CURWOOD: And of course, the land ice melting raises sea levels…

DYKSTRA: Which brings us back to Bangladesh and a lot of low-lying places that are going to be imperiled by sea level rise.

CURWOOD: Hey, Peter, anything else before you go?

DYKSTRA: We’re just looking at sort of an ironic and sad twist...just about everyone knows this is the one year anniversary of superstorm Sandy and all the destruction that it caused in New Jersey and New York. But 24 years ago this month, the governor of New Jersey, back in 1989, Thomas Kean, a Republican, issued a very stark warning in an executive order about climate change and said that the coast of the New Jersey area, the Jersey shore, needs to be ready for severe storms and hurricanes that are going to be worsened as climate change becomes a reality.

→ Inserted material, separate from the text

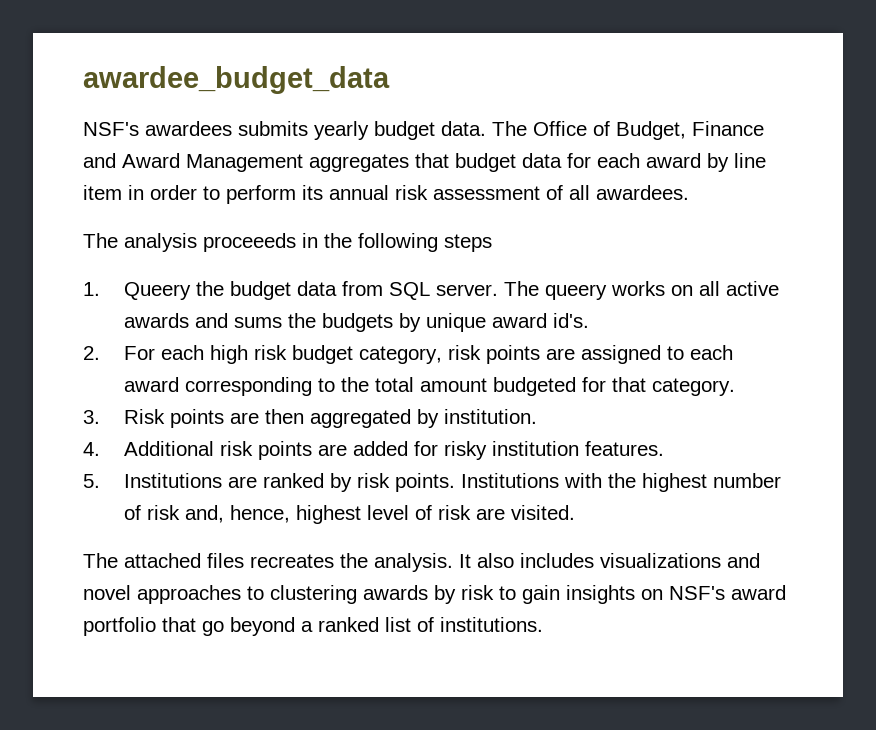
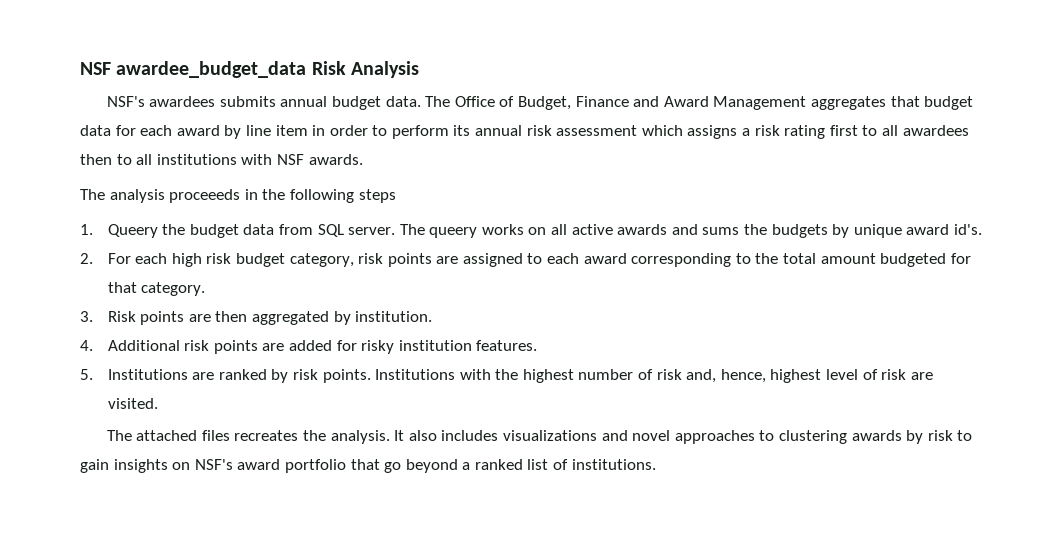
(83, 80) none -> [80,62,111,75] NSF
(390, 80) none -> [311,61,419,78] Risk Analysis
[314,121,369,140] yearly -> [280,96,328,107] annual
[546,185,689,200] of all awardees. -> [641,125,969,139] [80,154,363,165] which assigns a risk rating first to all awardees then to all institutions with NSF awards.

This is 24 years ago from a governor, a Republican governor. He may be eligible for what I like to call the Nobel prize in “I told you so”, and the problem is very few people listened, and if they had listened, the damage from Sandy a year ago might have been a little bit less.

CURWOOD: Peter Dykstra, Environmental Health News and the Daily Climate. Thanks! We’ll talk to you soon.

DYKSTRA: Thank you.

[MUSIC: Steve Cropper “Help me Somebody” from Dedicated- A Salute to the 5 Royals (Stax Records 2011)]

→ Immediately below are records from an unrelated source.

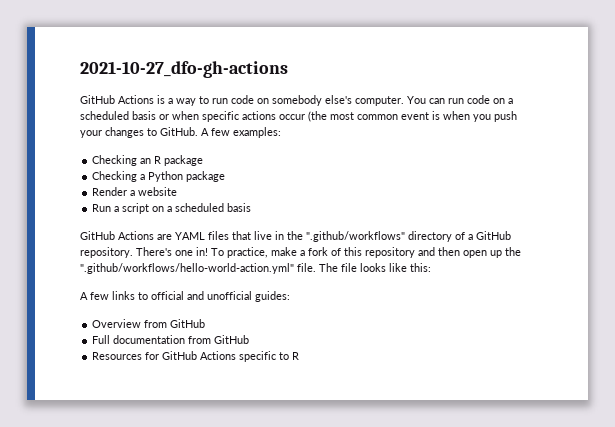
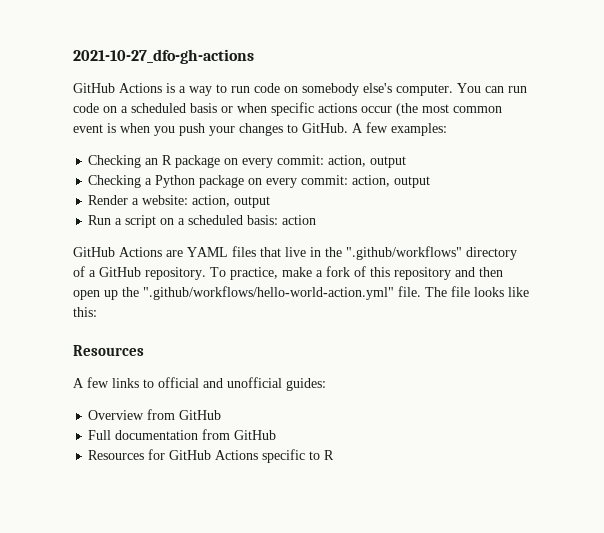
(204, 160) none -> [224,155,407,168] on every commit: action, output
(226, 176) none -> [248,175,431,188] on every commit: action, output
[138,187,178,196] website -> [142,195,271,208] website: action, output
[227,203,252,212] basis -> [247,215,317,225] basis: action
[136,247,208,256] There's one in! -> (206, 273) none
(431, 267) none -> [73,345,144,356] // Resources

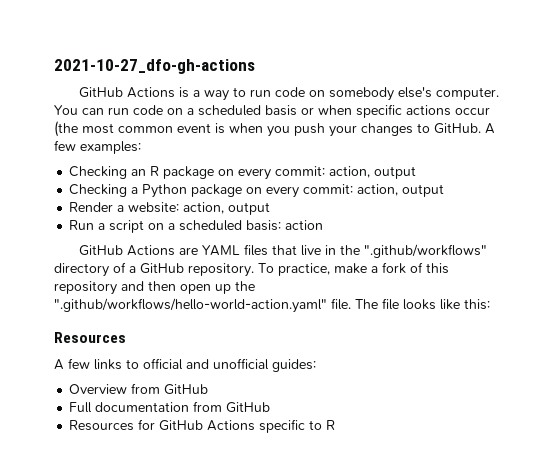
[143,286,394,300] ".github/workflows/hello-world-action.yml" -> [54,298,327,313] ".github/workflows/hello-world-action.yaml"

CURWOOD: Next week on Living on Earth...trying to leap the hurdles that stand in the way of going solar in leafy Massachusetts.

MAN: I spent many hours, many days making sure that it would be suitable for solar. What I didn't take into account was that trees grow.

CURWOOD: But trees aren't the only obstacles. There can be red tape as well. That's next time on Living on Earth.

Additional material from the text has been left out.